▸ INFORMATION PROVIDED
────────────────────

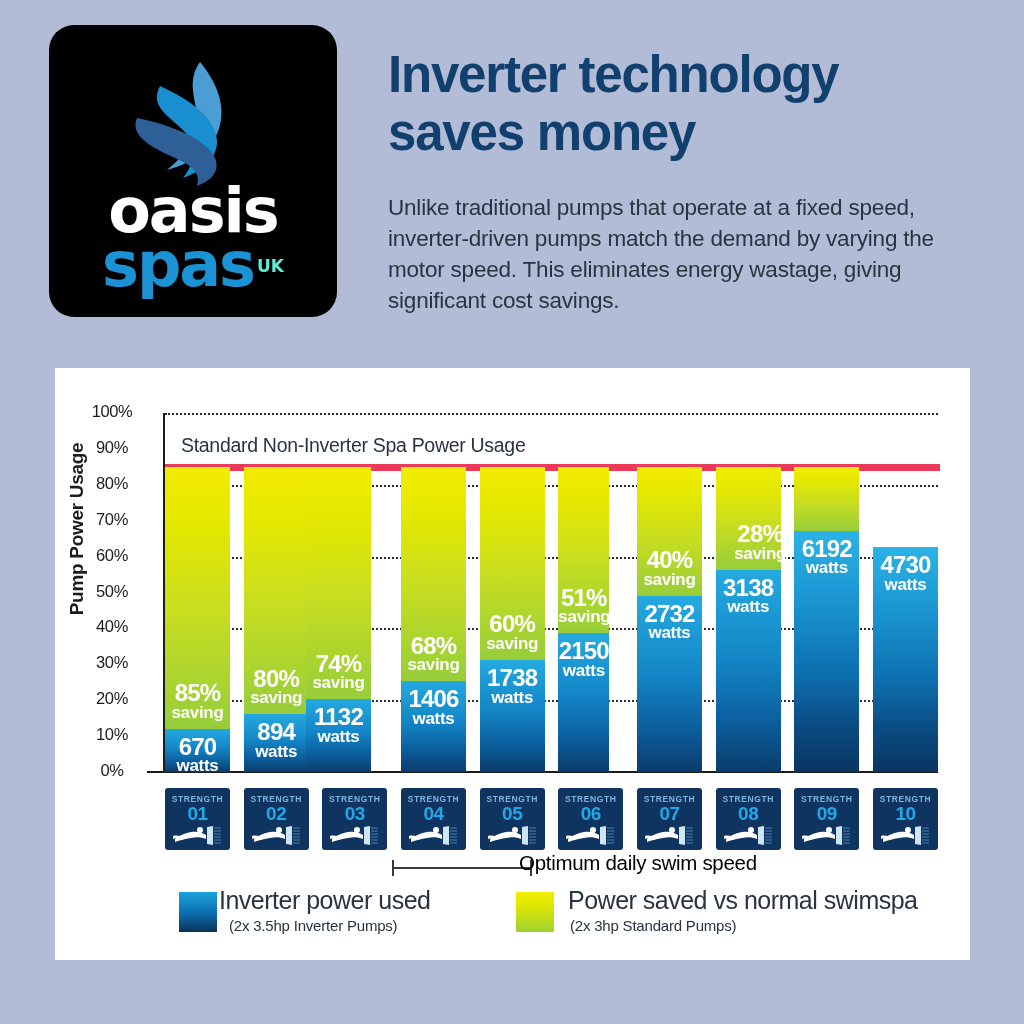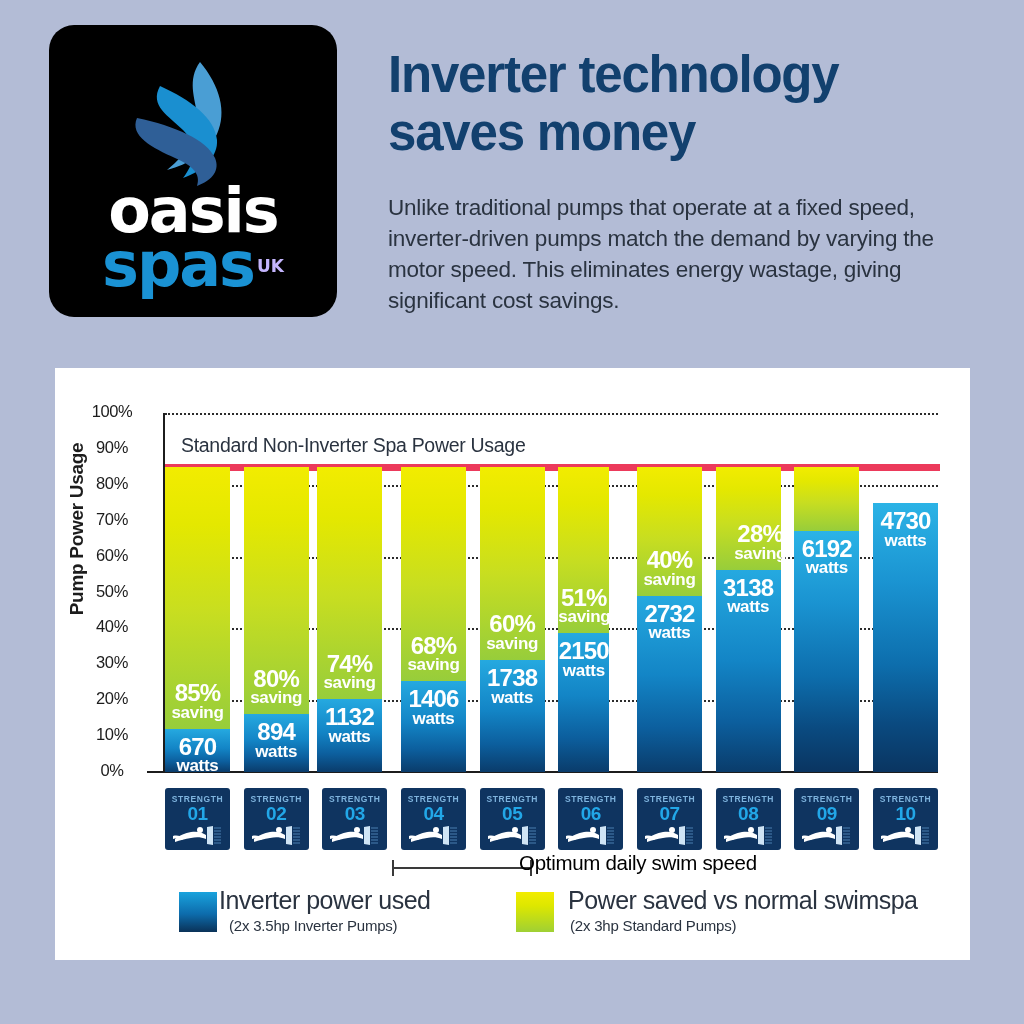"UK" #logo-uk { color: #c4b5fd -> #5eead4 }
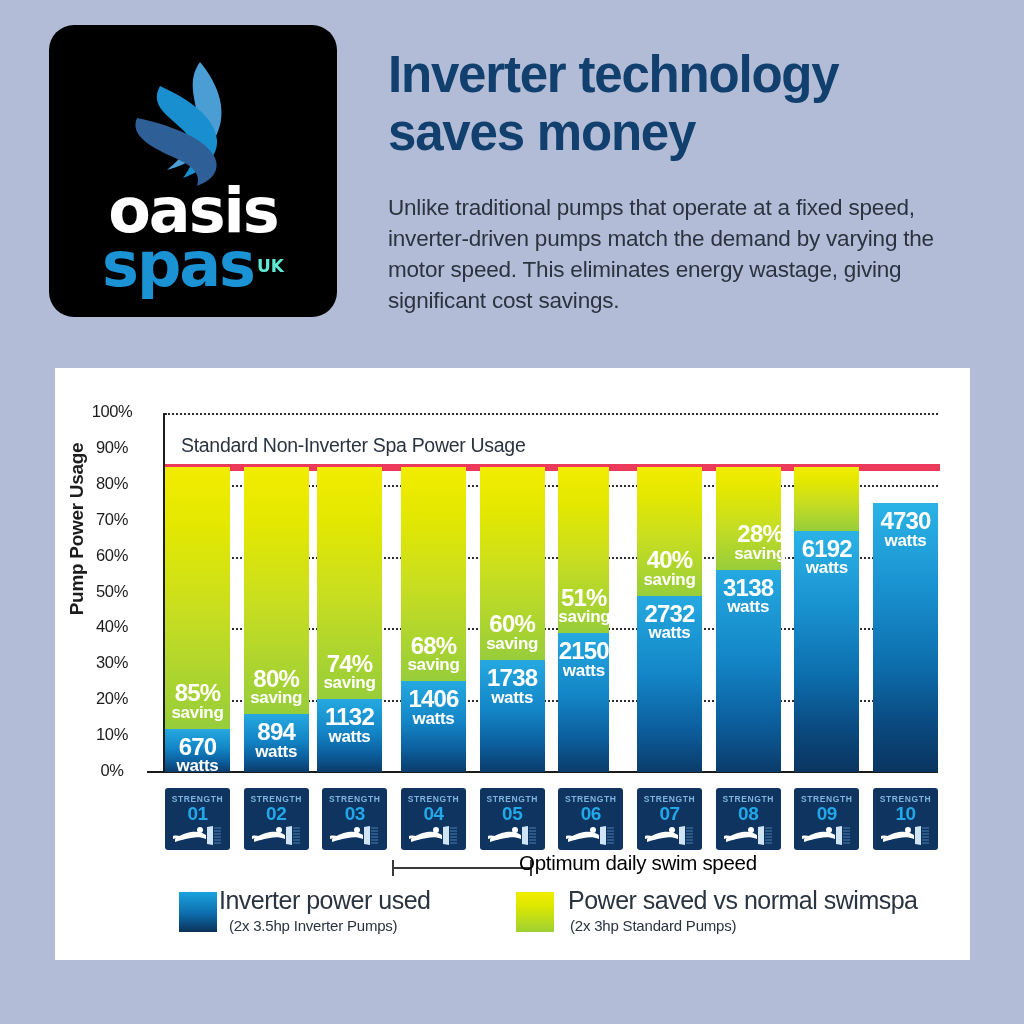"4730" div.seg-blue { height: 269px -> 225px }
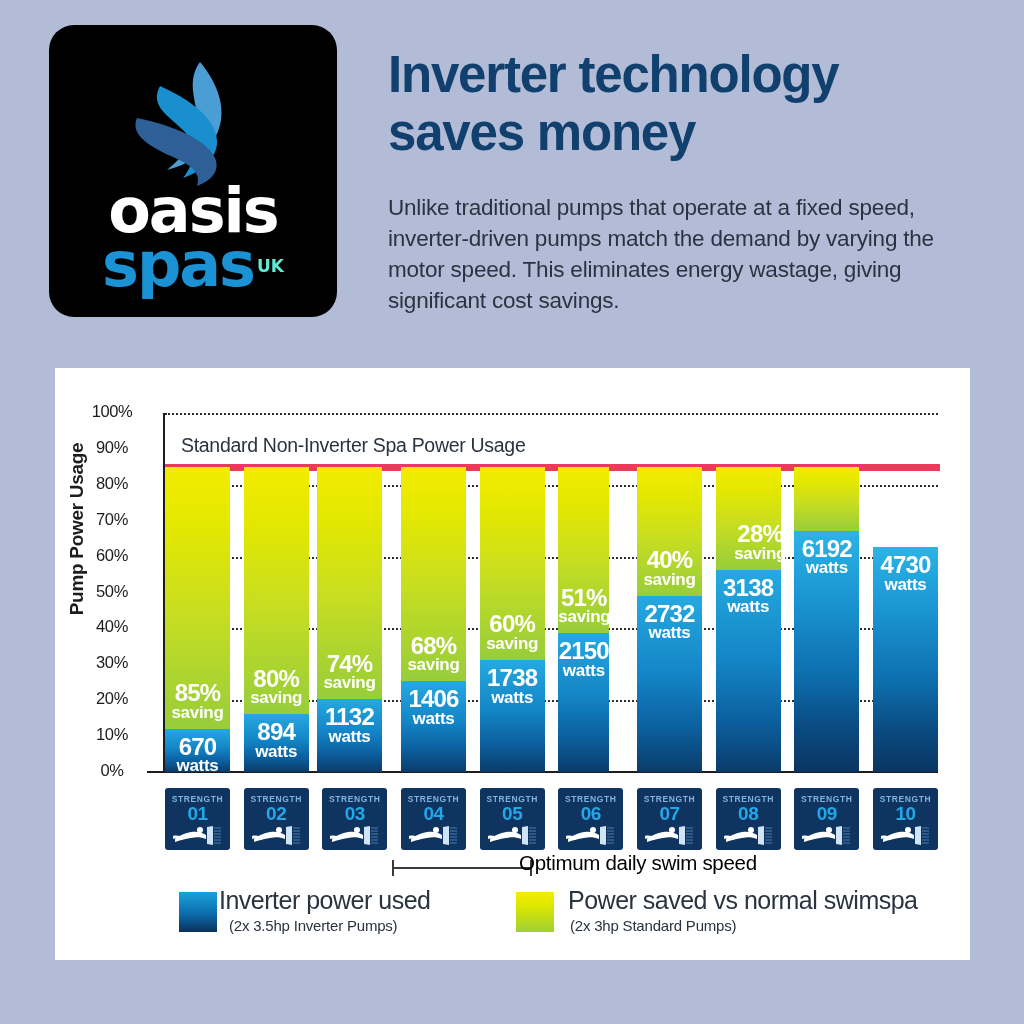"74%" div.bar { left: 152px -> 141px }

────────────────────

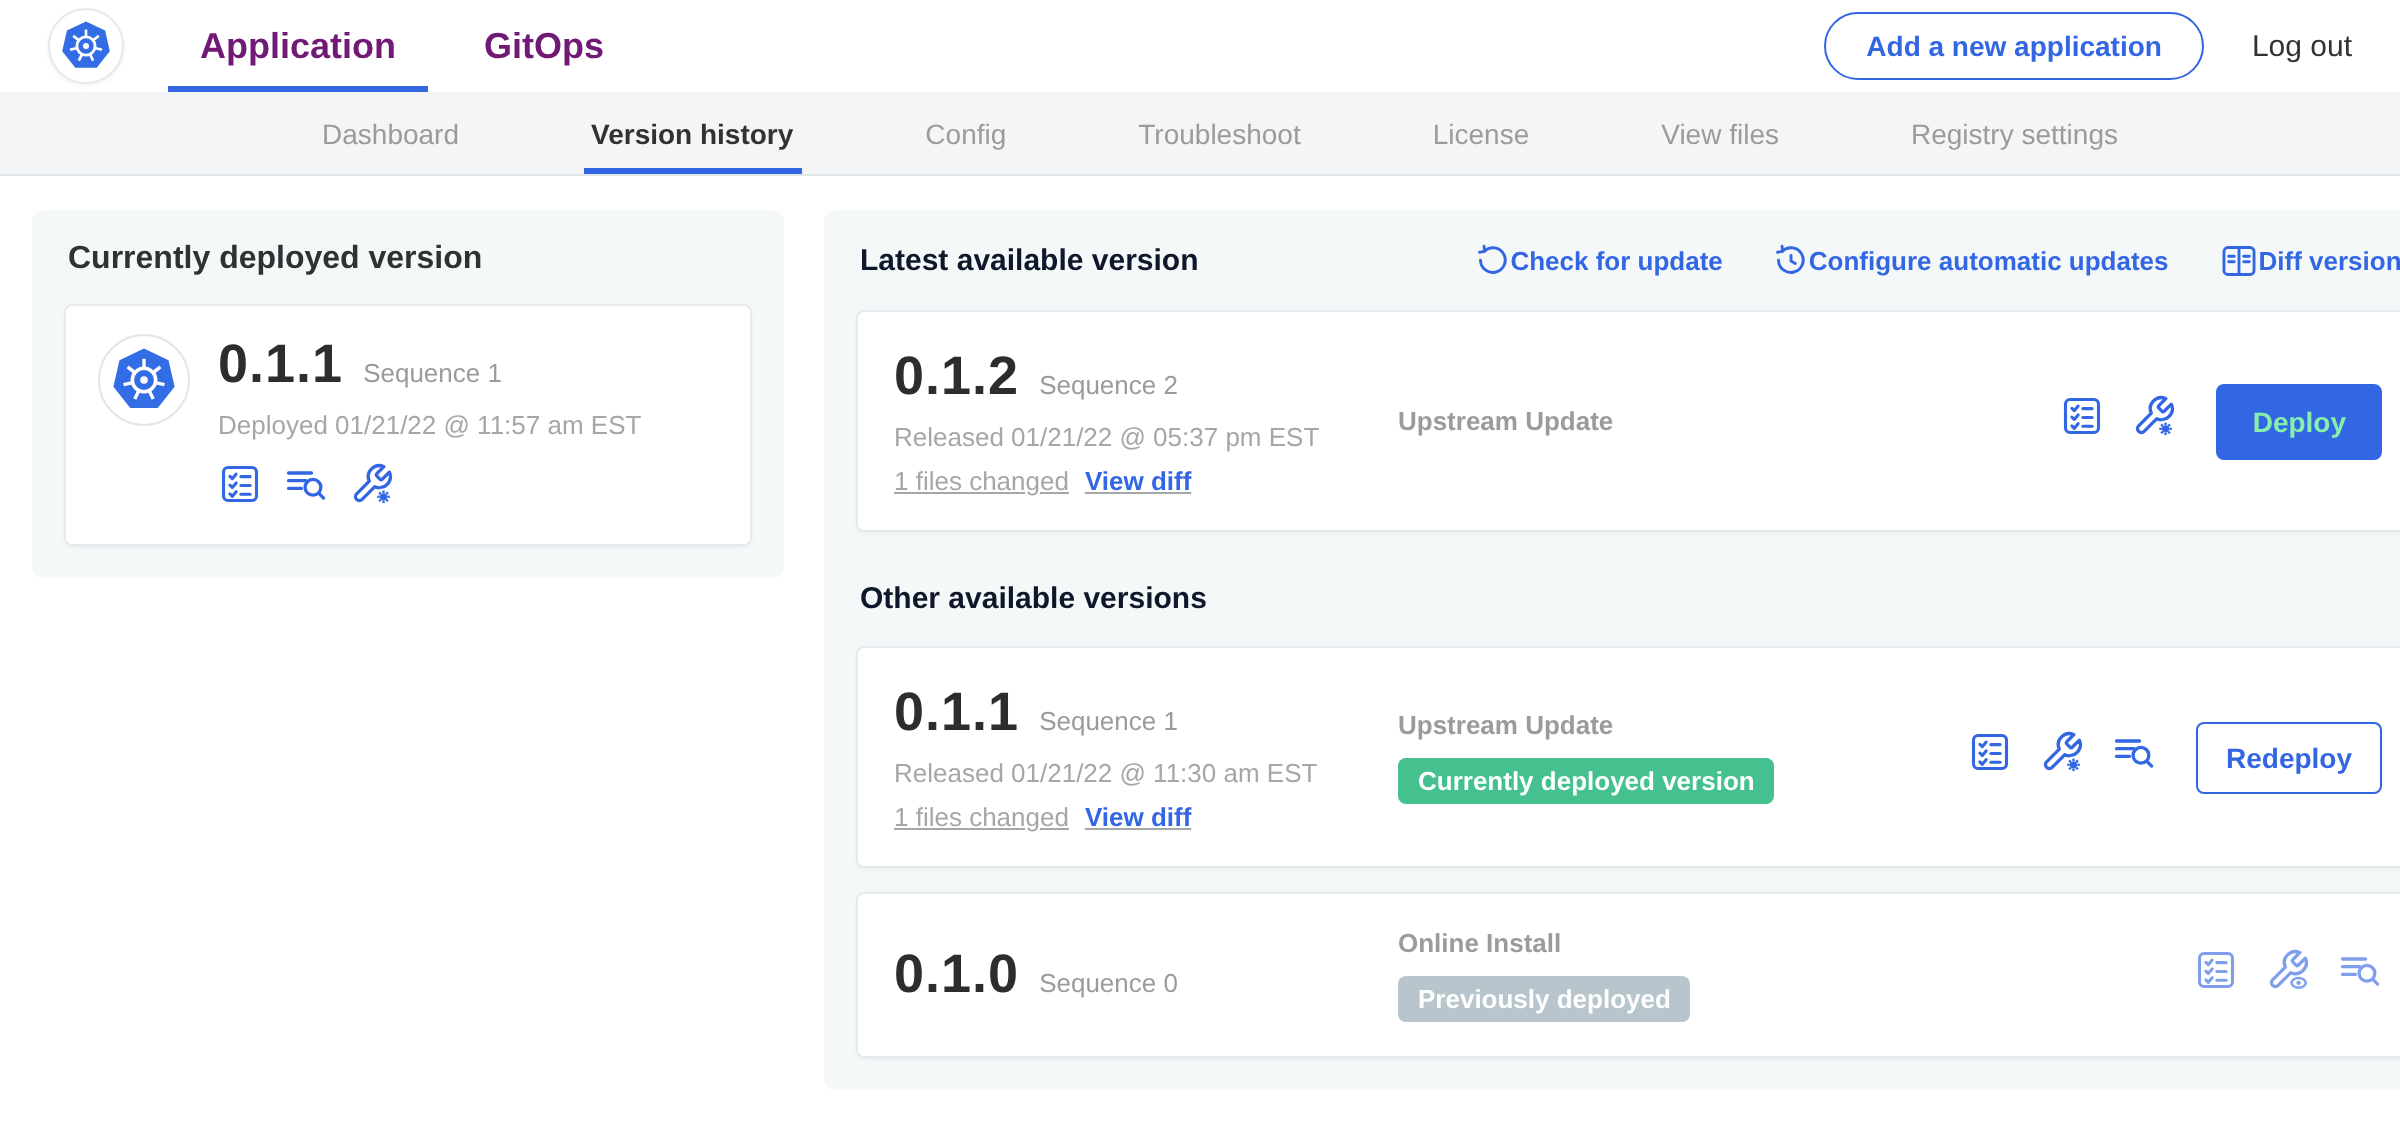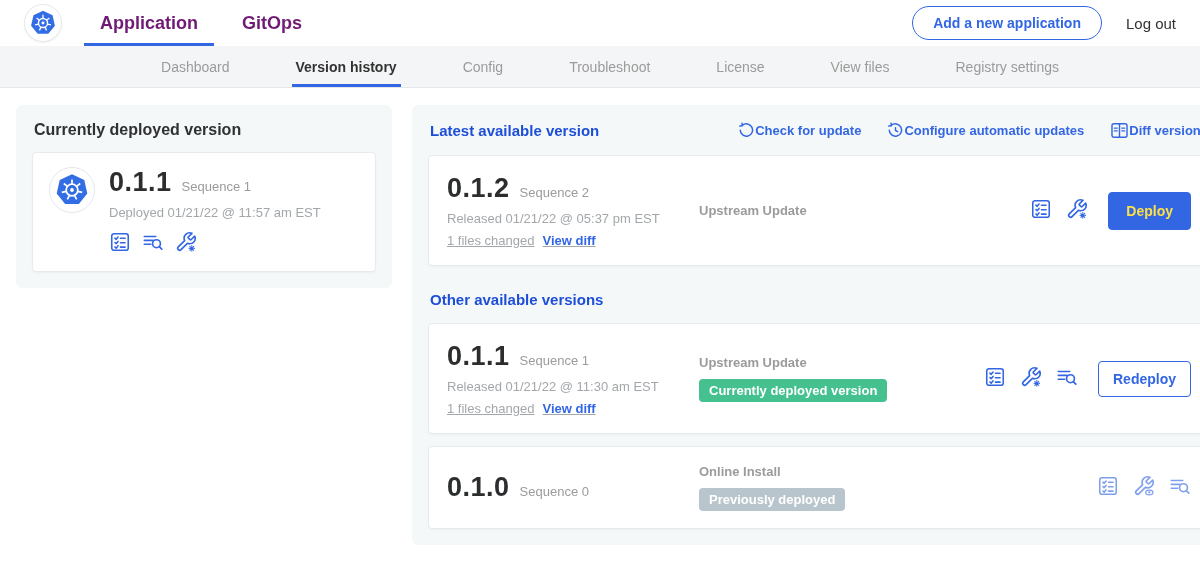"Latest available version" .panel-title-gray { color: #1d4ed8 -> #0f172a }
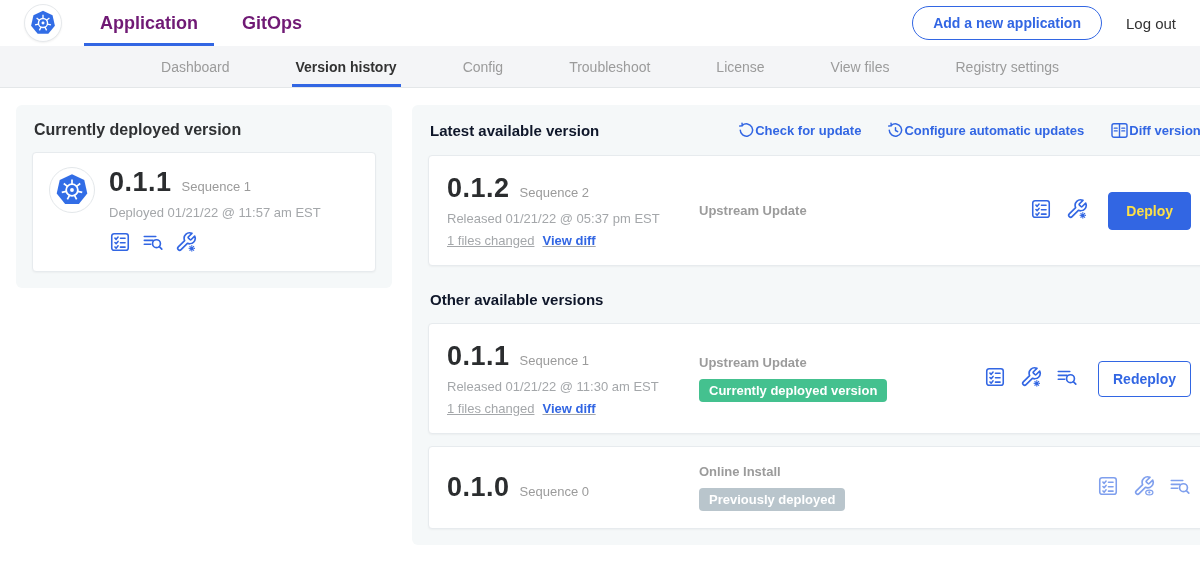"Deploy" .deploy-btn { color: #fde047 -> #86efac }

────────────────────

▸ EXERCISE DESCRIPTION
Word for word, write out the lines above running from the one with "color: #c4b5fd ->" up to and including the one with "left: 152px ->". Drop any picture.

▸ RESPONSE
"UK" #logo-uk { color: #c4b5fd -> #5eead4 }
"4730" div.seg-blue { height: 269px -> 225px }
"74%" div.bar { left: 152px -> 141px }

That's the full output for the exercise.